2) Show, don't tell. Create a website where you can post stories that you've written or produced, share your anchor reel, etc. Employers want to see the skills that you have and what you've done thus far. Even if they're not "hard" stories, the ability to write, edit video, and publish work is a great way to showcase your skills. If you're just starting out, anything in the communications realm (social media, graphic design, video montage) is a great way to show your potential employer that you have passion in your eyes!
3) Apply to everything. Try new things and be versatile. For me, I always loved producing news, however going into my last year of college, I took the summer to dip my toes into the entertainment broadcasting industry. You are in college, so now is the time to try different experiences. Go to a new city and step outside of your comfort zone.
Along the same vein, apply to multiple positions within the same company. There are always a ton of internship opportunities and your applications express to the employer that you are interested and want to work for them.
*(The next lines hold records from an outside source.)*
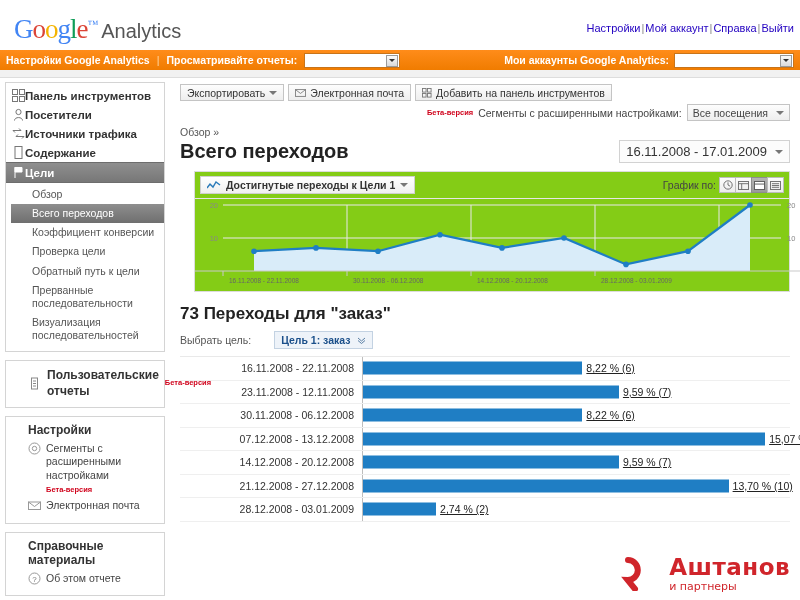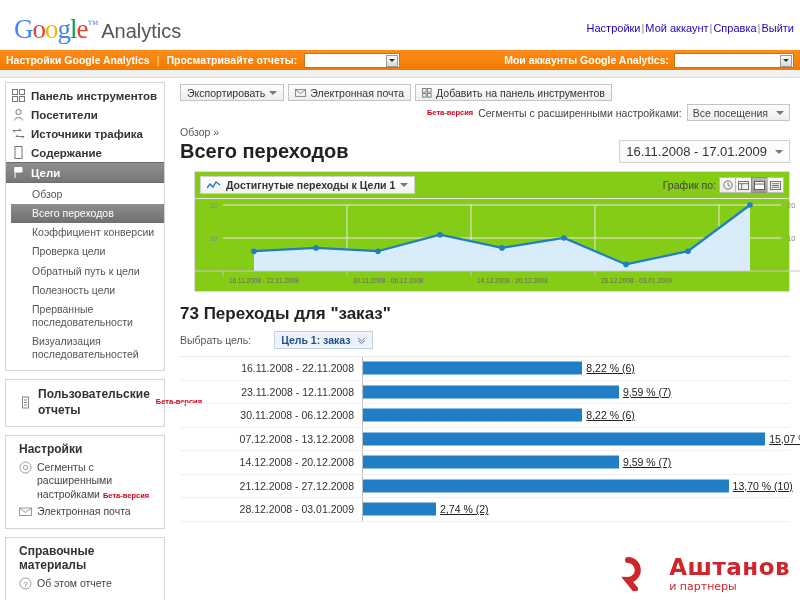--- a/index.html
+++ b/index.html
@@ -68,40 +68,40 @@
   .gray-strip { height: 8px; background:#f1f1f1; border-bottom:1px solid #ddd; }
 
   
   .body-wrap { position:relative; display:flex; }
   .sidebar { width: 170px; padding: 4px 5px 0 5px; }
   .content { width: 630px; padding: 0 4px 0 4px; }
 
   
   .nav-box { border:1px solid #d4d4d4; background:#fff; padding: 3px 0 4px 0; }
   .nav-item {
-    display:flex; align-items:center; gap:6px;
+    display:flex; align-items:center; 
     padding: 3px 6px; font-size: 11.5px; font-weight: bold; color:#333;
     cursor:pointer;
   }
   .nav-item.sel {
     background: linear-gradient(#8f8f8f,#777); color:#fff;
     border-top:1px solid #6d6d6d; border-bottom:1px solid #6d6d6d;
   }
   .nav-icon { width:13px; height:13px; flex:0 0 13px; display:block; }
   .subnav { padding: 2px 0 2px 0; }
   .sub-item {
     padding: 3px 6px 3px 26px; font-size: 10.5px; color:#555;
     font-weight: normal; cursor:pointer; line-height: 1.25;
   }
   .sub-item.sel {
     background: linear-gradient(#8e8e8e,#6f6f6f); color:#fff;
     margin-left: 5px; padding-left: 21px;
   }
   .panel {
-    border:1px solid #d4d4d4; background:#fff; margin-top: 8px; padding: 6px 7px 7px 13px;
+    border:1px solid #d4d4d4; background:#fff; margin-top: 8px; padding: 6px 7px 7px 22px;
   }
   .panel-title { font-size: 12px; font-weight:bold; color:#333; margin-bottom: 5px; }
   .panel-row {
     display:flex; align-items:flex-start; gap:5px;
     font-size: 10.5px; color:#444; margin: 3px 0; line-height:1.3; cursor:pointer;
   }
   .beta { color:#D0021B; font-size: 7.5px; font-weight: bold; white-space: nowrap; text-align: right; }
   .userrep {
     display:flex; align-items:center; gap:6px;
     font-size: 12px; font-weight:bold; color:#333; line-height: 1.35;
@@ -276,21 +276,20 @@
           </svg>
           <span>Цели</span>
         </div>
 
         <div class="subnav">
           <div class="sub-item">Обзор</div>
           <div class="sub-item sel">Всего переходов</div>
           <div class="sub-item">Коэффициент конверсии</div>
           <div class="sub-item">Проверка цели</div>
           <div class="sub-item">Обратный путь к цели</div>
-          <div class="sub-item">Полезность цели</div>
           <div class="sub-item">Прерванные последовательности</div>
           <div class="sub-item">Визуализация последовательностей</div>
         </div>
       </div>
 
       <div class="panel">
         <div class="userrep">
           <svg class="nav-icon" viewBox="0 0 13 13">
             <rect x="3.5" y="1" width="6" height="11" fill="none" stroke="#888"></rect>
             <path d="M5 4 H8 M5 6.5 H8 M5 9 H8" stroke="#888"></path>

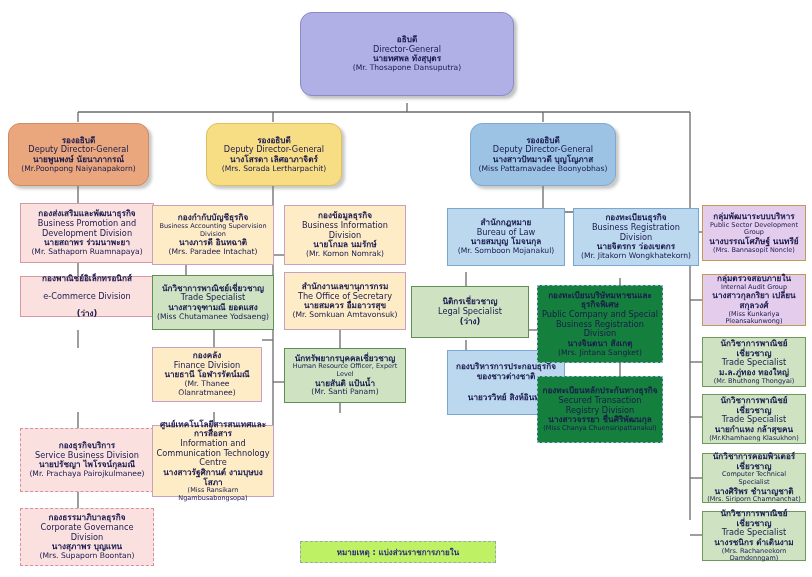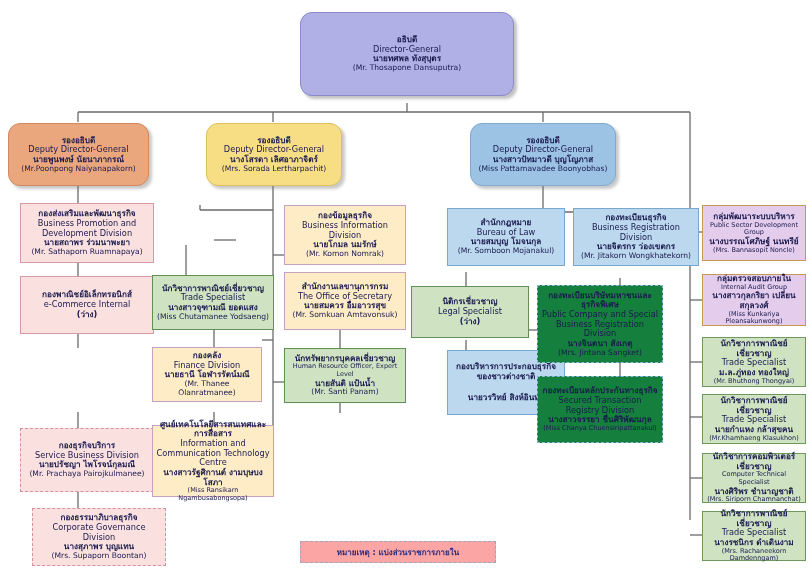--- a/index.html
+++ b/index.html
@@ -44,21 +44,21 @@
   .pink-dash{background:#fae0df;border:1.6px dashed #d98f9f;}
   .cream{background:#fdecc6;border:1.5px solid #c9a0c0;}
   .green{background:#cfe3c2;border:1.5px solid #5f8f52;}
   .blue{background:#bcd8ee;border:1.5px solid #7aa7cd;margin-left:36px;}
   .blue-dash{background:#15803d;border:1.8px dashed #8fb8d9;}
   .purple{background:#e3ccec;border:1.6px solid #c49a53;}
   .green2{background:#cfe3c2;border:1.5px solid #6d9a5c;}
 
   .legend{
     position:absolute;
-    background:#fca5a5;
+    background:#bef264;
     border:1.8px dashed #9aa7b8;
     display:flex;align-items:center;justify-content:center;
     font-size:8px;font-weight:bold;color:#2b2b7a;
     box-sizing:border-box;
   }
 </style>
 </head>
 <body>
 
 <div id="chart">
@@ -157,41 +157,47 @@
     <span class="l pa">(Miss Pattamavadee Boonyobhas)</span>
   </div>
 
   <div class="box pink" style="left:20px;top:203px;width:134px;height:60px;">
     <span class="l th">กองส่งเสริมและพัฒนาธุรกิจ</span>
     <span class="l en">Business Promotion and Development Division</span>
     <span class="l na">นายสถาพร ร่วมนาพะยา</span>
     <span class="l pa">(Mr. Sathaporn Ruamnapaya)</span>
   </div>
 
-  <div class="box pink" style="left:20px;top:276px;width:134px;height:58px;">
+  <div class="box pink" style="left:20px;top:276px;width:134px;height:41px;gap:8px;">
     <span class="l th">กองพาณิชย์อิเล็กทรอนิกส์</span>
-    <span class="l en">e-Commerce Internal</span>
+    <span class="l en">e-Commerce Division</span>
     <span class="l na">(ว่าง)</span>
   </div>
 
 
   <div class="box pink-dash" style="left:20px;top:428px;width:134px;height:64px;">
     <span class="l th">กองธุรกิจบริการ</span>
     <span class="l en">Service Business Division</span>
     <span class="l na">นายปรัชญา ไพโรจน์กุลมณี</span>
     <span class="l pa">(Mr. Prachaya Pairojkulmanee)</span>
   </div>
 
-  <div class="box pink-dash" style="left:32px;top:508px;width:134px;height:58px;">
+  <div class="box pink-dash" style="left:20px;top:508px;width:134px;height:58px;">
     <span class="l th">กองธรรมาภิบาลธุรกิจ</span>
     <span class="l en">Corporate Governance Division</span>
     <span class="l na">นางสุภาพร บุญแทน</span>
     <span class="l pa">(Mrs. Supaporn Boontan)</span>
   </div>
 
+  <div class="box cream" style="left:152px;top:205px;width:122px;height:60px;">
+    <span class="l th">กองกำกับบัญชีธุรกิจ</span>
+    <span class="l tiny">Business Accounting Supervision Division</span>
+    <span class="l na">นางภารดี อินทฉาติ</span>
+    <span class="l pa">(Mrs. Paradee Intachat)</span>
+  </div>
 
   <div class="box green" style="left:152px;top:275px;width:122px;height:55px;">
     <span class="l th">นักวิชาการพาณิชย์เชี่ยวชาญ</span>
     <span class="l en">Trade Specialist</span>
     <span class="l na">นางสาวจุฑามณี ยอดแสง</span>
     <span class="l pa">(Miss Chutamanee Yodsaeng)</span>
   </div>
 
   <div class="box cream" style="left:152px;top:347px;width:110px;height:55px;">
     <span class="l th">กองคลัง</span>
4) Be aware of opportunities to interact with companies outside of internships themselves. When larger events happen, such as inaugurations, midterms, etc., news organizations are always looking for extra hands. Many local news stations also have "street teams" where you can volunteer your time to help out at station events.
Find alumni that work at these organizations. Reach out and ask them to grab coffee to talk about their experiences. Don’t go in with the mindset of “getting a job” out of them. Treat this meeting almost like an informational interview.
5) When you finally land that internship, it's time to give it your all. Never be afraid to ask, because the worst answer you'll get is "No." Try to understand everyone's respective roles, go out on field productions, and get to know how people got their start in the journalism field. Hearing other's experiences is truly a great way to learn how to navigate this fast-paced career path.